Rusty Addleman

Profile
- Position: Fullback

Personal information
- Born: November 12, 1938 Oberlin, Kansas, U.S.
- Died: July 12, 2021 (aged 82) Oberlin, Kansas, U.S.
- Height: 6 ft 1 in (1.85 m)
- Weight: 210 lb (95 kg)

Career information
- High school: Decatur Community High School
- College: College of Emporia (1956–1959);

= Rusty Addleman =

American football player (1938–2021)

George Russell Addleman (November 12, 1938 – July 12, 2021) was an American college football fullback for the College of Emporia Fighting Presbies from 1956 to 1959. As a senior in 1959, he rushed for 931 yards (103.4 yards per game) on 165 carries and ranked second among all college football players with 138 points scored (16 touchdowns, 39 points after touchdown, and one field goal). He was also named to the 1959 NAIA all-star team.

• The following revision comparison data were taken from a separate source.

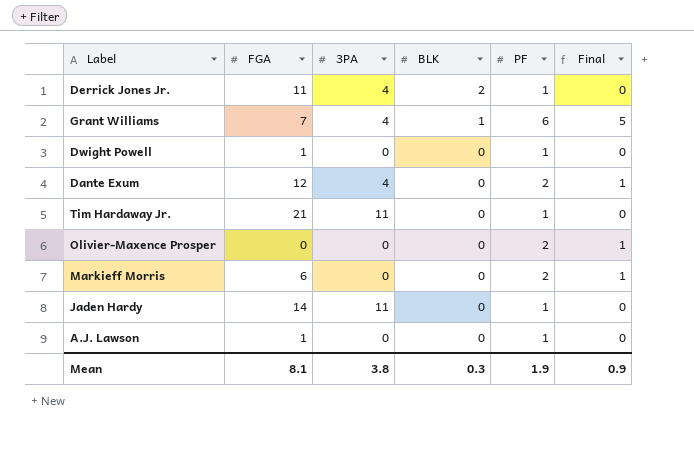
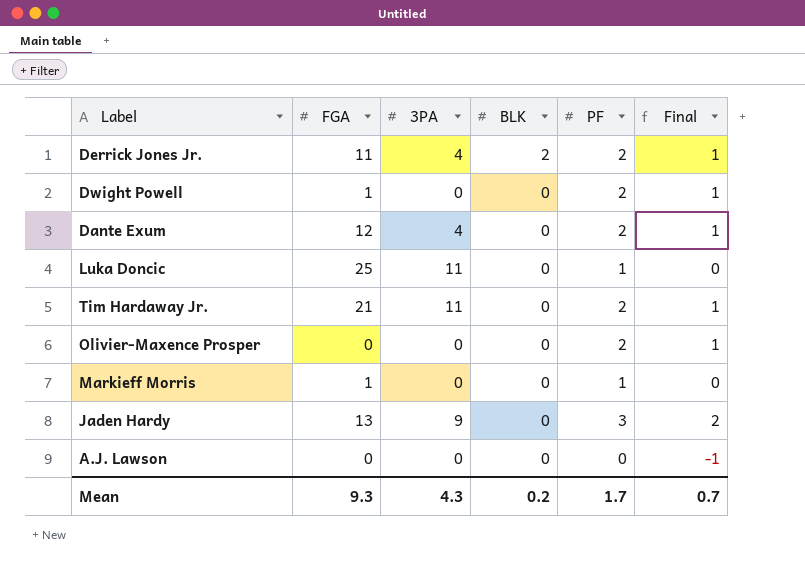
row Grant Williams: 7 | 4 | 1 | 6 | 5 -> none
Derrick Jones Jr. | PF: 1 -> 2
Derrick Jones Jr. | Final: 0 -> 1
Dwight Powell | PF: 1 -> 2
Dwight Powell | Final: 0 -> 1
row Luka Doncic: none -> 25 | 11 | 0 | 1 | 0
Tim Hardaway Jr. | PF: 1 -> 2
Tim Hardaway Jr. | Final: 0 -> 1
Markieff Morris | FGA: 6 -> 1
Markieff Morris | PF: 2 -> 1
Markieff Morris | Final: 1 -> 0
Jaden Hardy | FGA: 14 -> 13
Jaden Hardy | 3PA: 11 -> 9
Jaden Hardy | PF: 1 -> 3
Jaden Hardy | Final: 0 -> 2
A.J. Lawson | FGA: 1 -> 0
A.J. Lawson | PF: 1 -> 0
A.J. Lawson | Final: 0 -> -1
Mean | FGA: 8.1 -> 9.3
Mean | 3PA: 3.8 -> 4.3
Mean | BLK: 0.3 -> 0.2
Mean | PF: 1.9 -> 1.7
Mean | Final: 0.9 -> 0.7

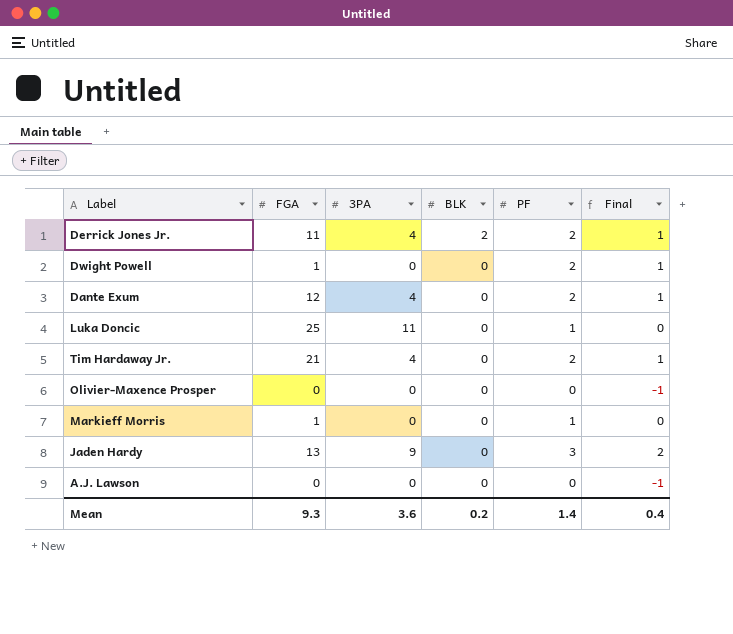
Tim Hardaway Jr. | 3PA: 11 -> 4
Olivier-Maxence Prosper | PF: 2 -> 0
Olivier-Maxence Prosper | Final: 1 -> -1
Mean | 3PA: 4.3 -> 3.6
Mean | PF: 1.7 -> 1.4
Mean | Final: 0.7 -> 0.4

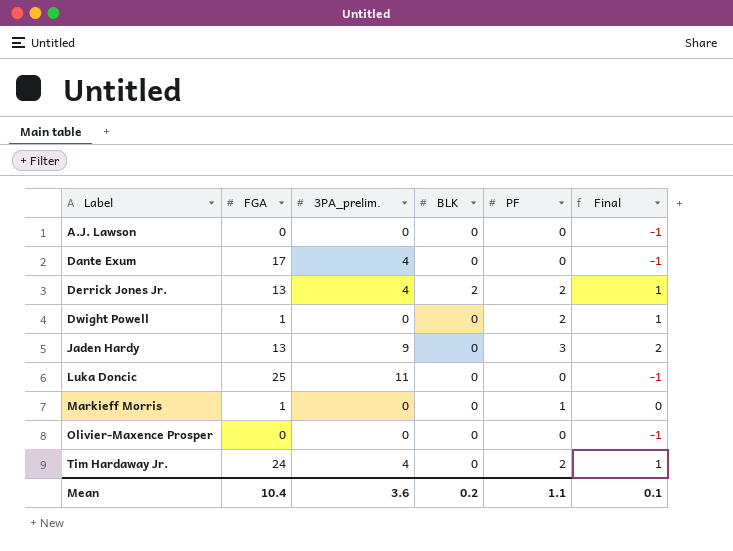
row order: BLK descending -> Label ascending
column name: 3PA -> 3PA_prelim.
Dante Exum | FGA: 12 -> 17
Dante Exum | PF: 2 -> 0
Dante Exum | Final: 1 -> -1
Derrick Jones Jr. | FGA: 11 -> 13
Luka Doncic | PF: 1 -> 0
Luka Doncic | Final: 0 -> -1
Tim Hardaway Jr. | FGA: 21 -> 24
Mean | FGA: 9.3 -> 10.4
Mean | PF: 1.4 -> 1.1
Mean | Final: 0.4 -> 0.1

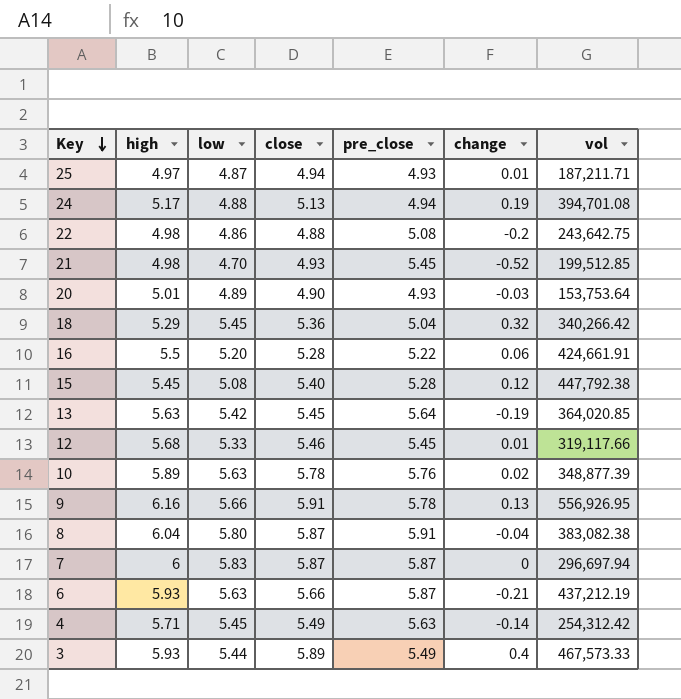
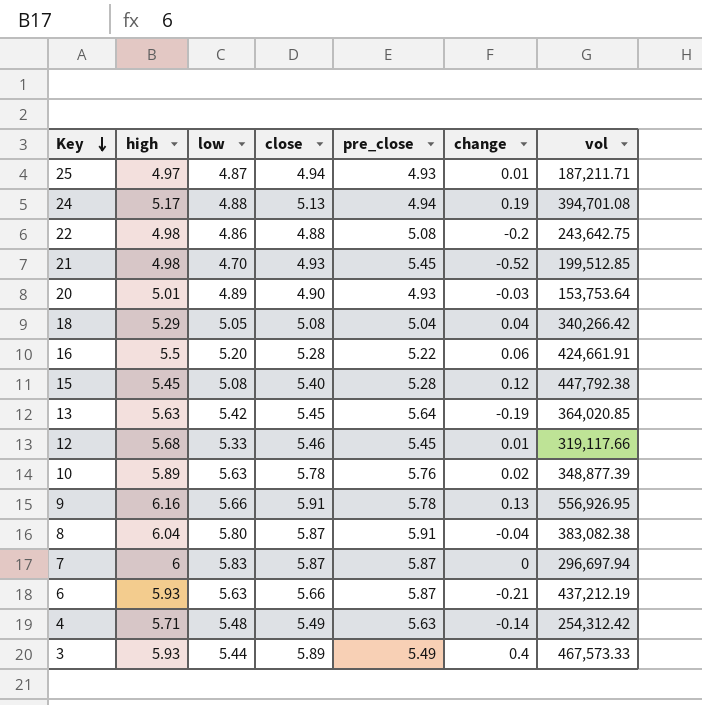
18 | low: 5.45 -> 5.05
18 | close: 5.36 -> 5.08
18 | change: 0.32 -> 0.04
4 | low: 5.45 -> 5.48

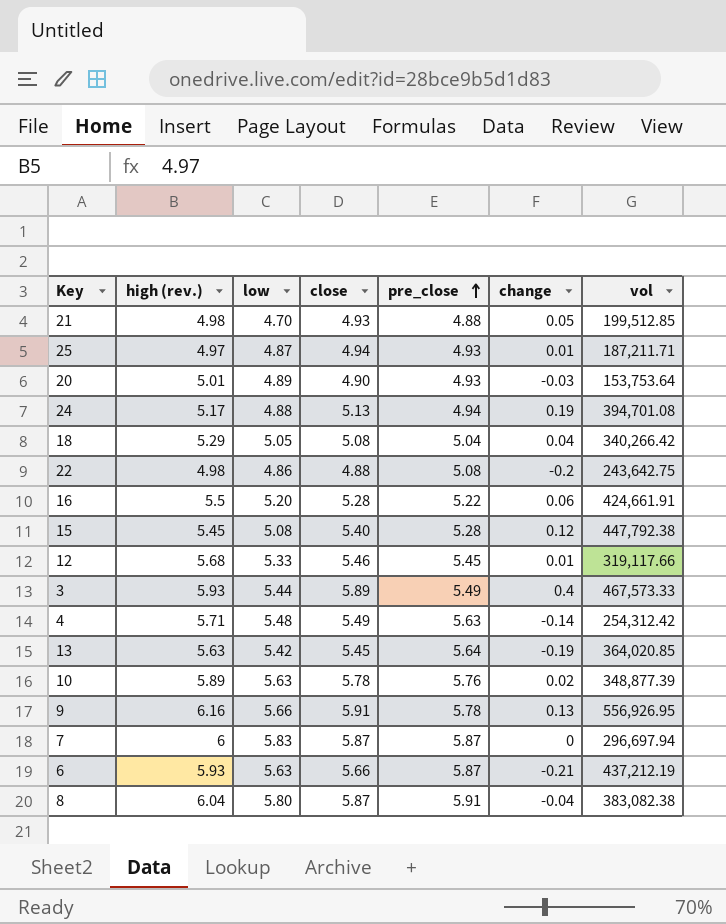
row order: Key descending -> pre_close ascending
column name: high -> high (rev.)
21 | pre_close: 5.45 -> 4.88
21 | change: -0.52 -> 0.05

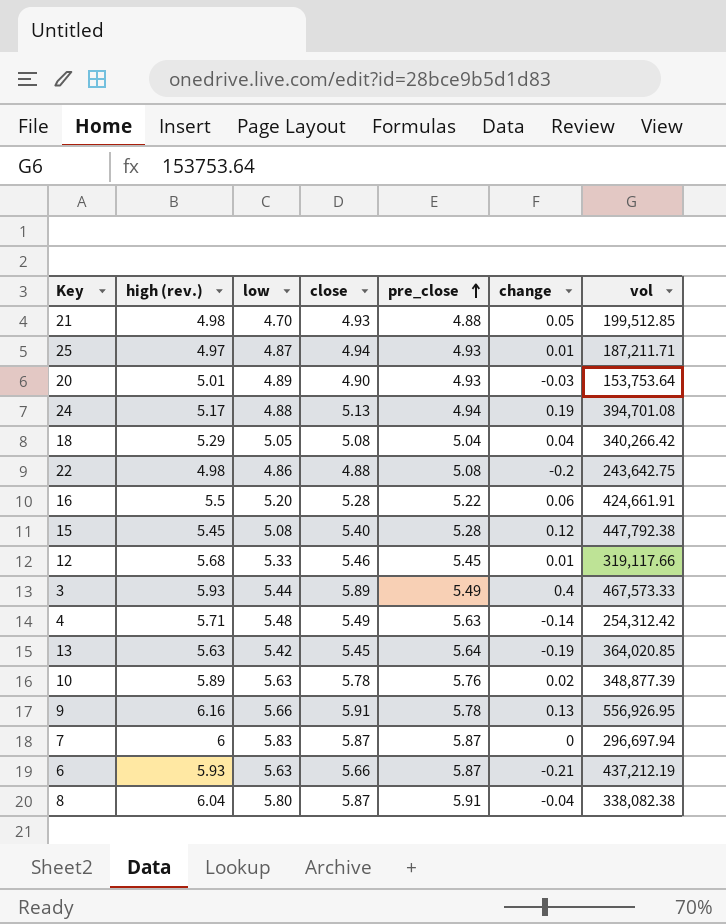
8 | vol: 383,082.38 -> 338,082.38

He also closed his career as the second highest ground gainer (3,729 yards) and scorer (39 touchdowns, 82 extra points) in College of Emporia history. He signed with the Green Bay Packers in 1960 but was released before the regular season began. He served in the United States Air Force from 1963 to 1972. He later returned to his hometown of Oberlin, Kansas, where he was the third generation in his family to operate the Addleman Drug Store. He died in 2021.